Summary of today’s S&P Emini futures price action and what to expect tomorrow
End of day summary
- Today oscillated around the open of the day and week all day. It closed at the open of the day and formed a perfect doji day.
- It closed just below the open of the week and this week therefore is a bear bar on the weekly chart and a Low 1 sell signal bar.
- Next week will probably trigger the weekly sell signal by falling below this week’s low. It might fall to around 4200 and test the January 24 low.
- There are just not enough buyers so far above the February low and the Emini might have to go lower to find them. They should come in above the February low and create a higher low major trend reversal.
- The February low will probably be the low for the next several months and possibly all year. If there is a new low in March or April, traders will buy it. A third reversal up would then create a wedge bottom, and that would likely be the low for many months.
- The Emini has been in a trading range for 8 months. If the low holds, the Emini might continue sideways for many more months.
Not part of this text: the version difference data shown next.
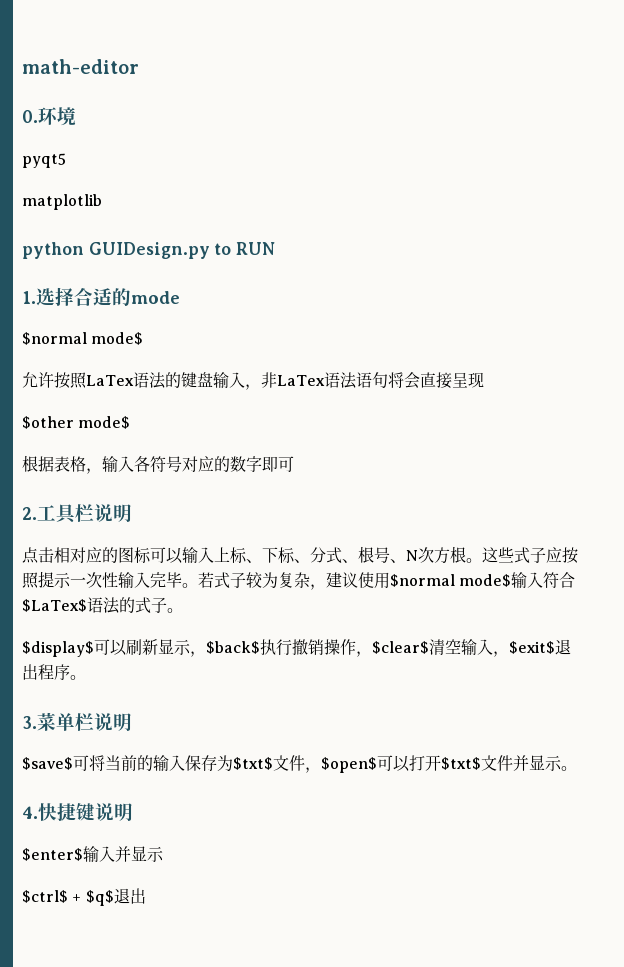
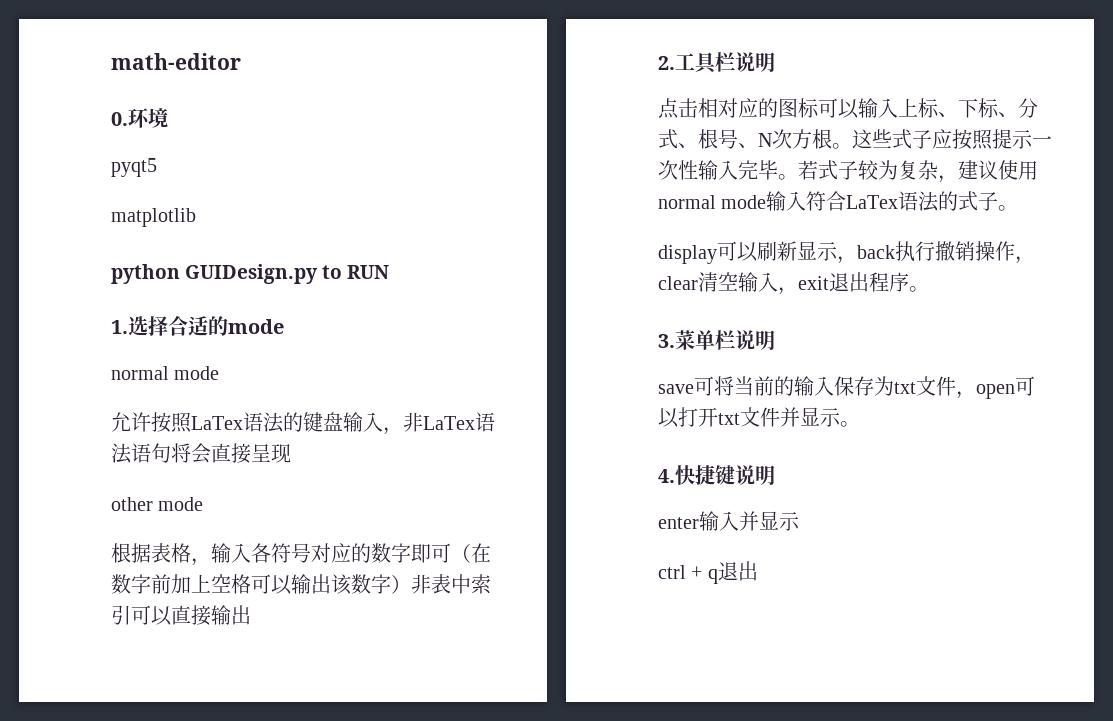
  1.选择合适的mode
- $normal mode$
+ normal mode
- $other mode$
+ other mode
- 根据表格，输入各符号对应的数字即可
+ 根据表格，输入各符号对应的数字即可（在数字前加上空格可以输出该数字）非表中索引可以直接输出
- 若式子较为复杂，建议使用$normal mode$输入符合$LaTex$语法的式子。
+ 若式子较为复杂，建议使用normal mode输入符合LaTex语法的式子。
- $display$可以刷新显示，$back$执行撤销操作，$clear$清空输入，$exit$退出程序。
+ display可以刷新显示，back执行撤销操作，clear清空输入，exit退出程序。
- $save$可将当前的输入保存为$txt$文件，$open$可以打开$txt$文件并显示。
+ save可将当前的输入保存为txt文件，open可以打开txt文件并显示。
- $enter$输入并显示
+ enter输入并显示
- $ctrl$ + $q$退出
+ ctrl + q退出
- The bulls hope that the reversal up will lead to a new high. There should be at least one more new high before the bears can get a trend reversal on the monthly chart, even though there is a bear trend on the daily chart.
- However, the end of the selloff can lead to a trading range instead of a bull trend. Traders will find out over the next several weeks.
See the weekly update for a discussion of the price action on the weekly chart and for what to expect going into next week.
Traders can see the end of the day bar-by-bar price action report by signing up for free at BrooksPriceAction.com. I talk about the detailed S&P Emini futures price action real-time throughout the day in the BrooksPriceAction.com on trading room days. We offer a 2 day free trial.
Charts use Pacific Time
When I mention time, it is USA Pacific Time. The Emini day session charts begin at 6:30 am PT and end at 1:15 pm PT which is 15 minutes after the NYSE closes. You can read background information on the market reports on the Market Update page.
Al is writing about eurusd breakout:
“I said that the bears need a 2nd consecutive bear day closing below that low to make traders conclude that the bear breakout will be successful.”
My question is what happens if we don’t have 2 consecutive bear bars closing below that low? If we have 2 bear bars closing below this low, but no consecutive, what happens? Can we say that breakout isn’t succesful?
Al said the bears need two consecutive bear bars because of the following.
Today is the biggest bear bar late in a bear trend. It is also at important resistance (bottom of the channel). This is a sell climax, so that traders will expect a rally here.
Traders are not expecting an immediate bull trend. However, they are expecting a pause in the selling.
However, if today closes on its low and the following day closes on its low, it may be enough to convince traders that this bear breakout below the 3-month trading range will be successful.
To answer your question, the bears do not have to have consecutive bear bars, but they will need to follow through quickly down here, or else more and more traders will buy betting on a failed break breakout of the 3-month range.